Searching "difficult" data?

So I have a database of products.

These often may contain things people are looking for, such as:

$100 (price)
3.5" (3.5" hard drive)
6’ (6 foot cable)

And it goes on with many other potential cases. My current implementation is a fulltext which is very problematic since all 3 examples contain stopwords breaking up your search. If I did a LIKE-type search, it would be more inefficient and difficult to sort the results.

For the most parts, I am dealing with these types of searches rather than english language text searches.

Any ideas how to better approach this problem with searching the data?

do some analysis as you insert the data, and populate one or more searchable/indexable columns, e.g. one column for the number portion, so that you can search for 100 or 3.5 or 6

Even 3.5 won’t work - isn’t that a stopword too?

An idea I had was to populate a keywords table and taking those examples, translate them to (something like):

$100 = CHRDOLLAR100
3.5" 3CHRPERIOD5CHRQUOTE
6’ 6CHRQUOTESINGLE

Is something like that a viable approach that would work? I did a quick test and it does in fact work. Wondering if there are some drawbacks I’m unaware of

yeah, but you’re overcomplicating it with an extra table

try just creating the numeric column i suggested (which you wouldn’t use MATCH on, obviously)

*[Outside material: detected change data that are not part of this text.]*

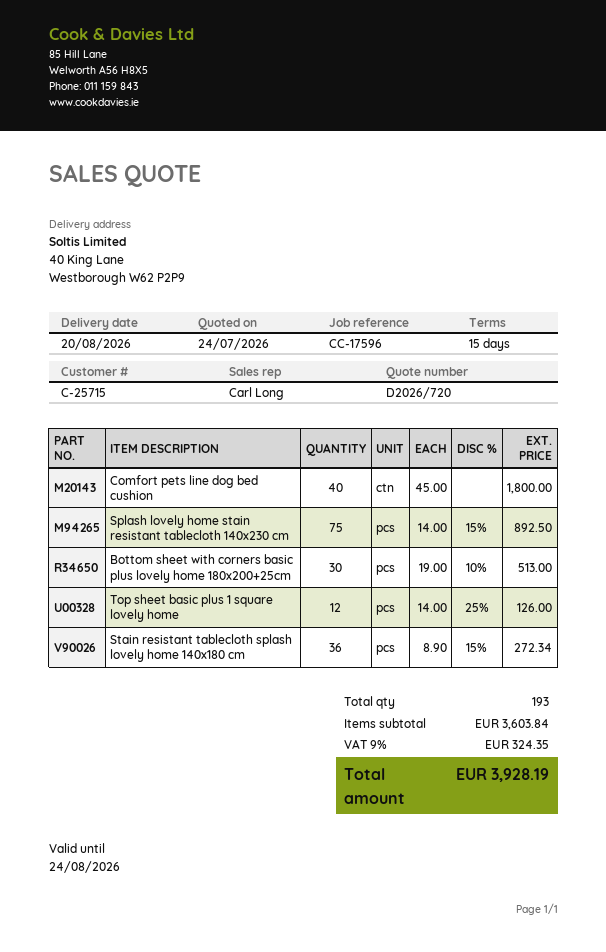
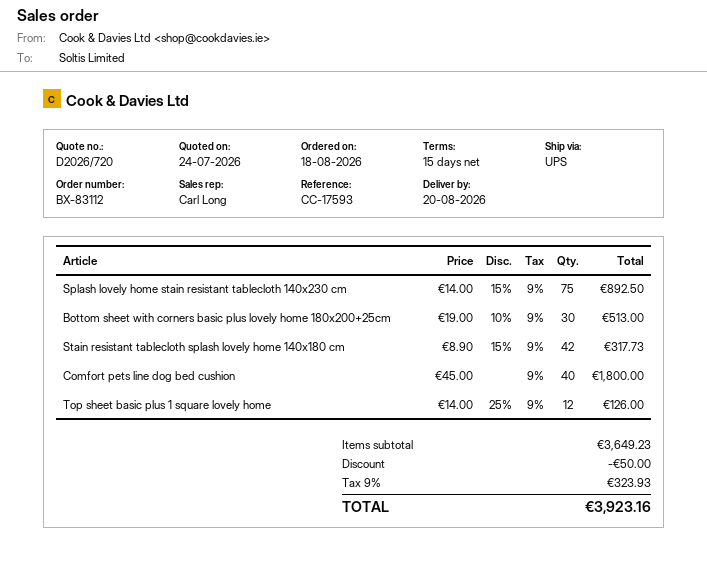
reference: CC-17596 -> CC-17593
Stain resistant tablecloth splash lovely home 140x180 cm: 36 x 8.90 - 15% = 272.34 -> 42 x 8.90 - 15% = 317.73
subtotal: 3603.84 -> 3649.23
discount: none -> 50.00
tax: 9% = 324.35 -> 9% = 323.93
total: 3928.19 -> 3923.16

I think I’m having some difficulty understanding your suggestion.

Say I want to search for $5, or $10

if I just have a 5 or 10 in some other field, it wouldn’t work too well? Could be 5% or 10%? Or some number as part of something else…?

actually, no, you understood my suggestion quite well

:slight_smile:

I’ve never had to deal with a problem like this but it is interesting to think about. So instead of having a field contain $3.67 or 3.5" I could use 2 fields, say “unit” and “sign” (or something much better I’m sure) and have
3.67 … dollars
3.5 … inches
etc. then my query could be something like
SELECT unit, sign FROM table WHERE sign = ‘dollars’

Sadly our data isn’t quite… that’s simplistic

We don’t have no text data - in fact we actually have a decent amount… and it gets searched. It’s just that we are also heavy on searches of that type, which causes some issues.

There could be multiple instances of provided examples and others within a single row item and so it couldn’t just go into another column - it would mix the data.

Yes I end up with an extra table but I think this translated lookup table might actually work out pretty well…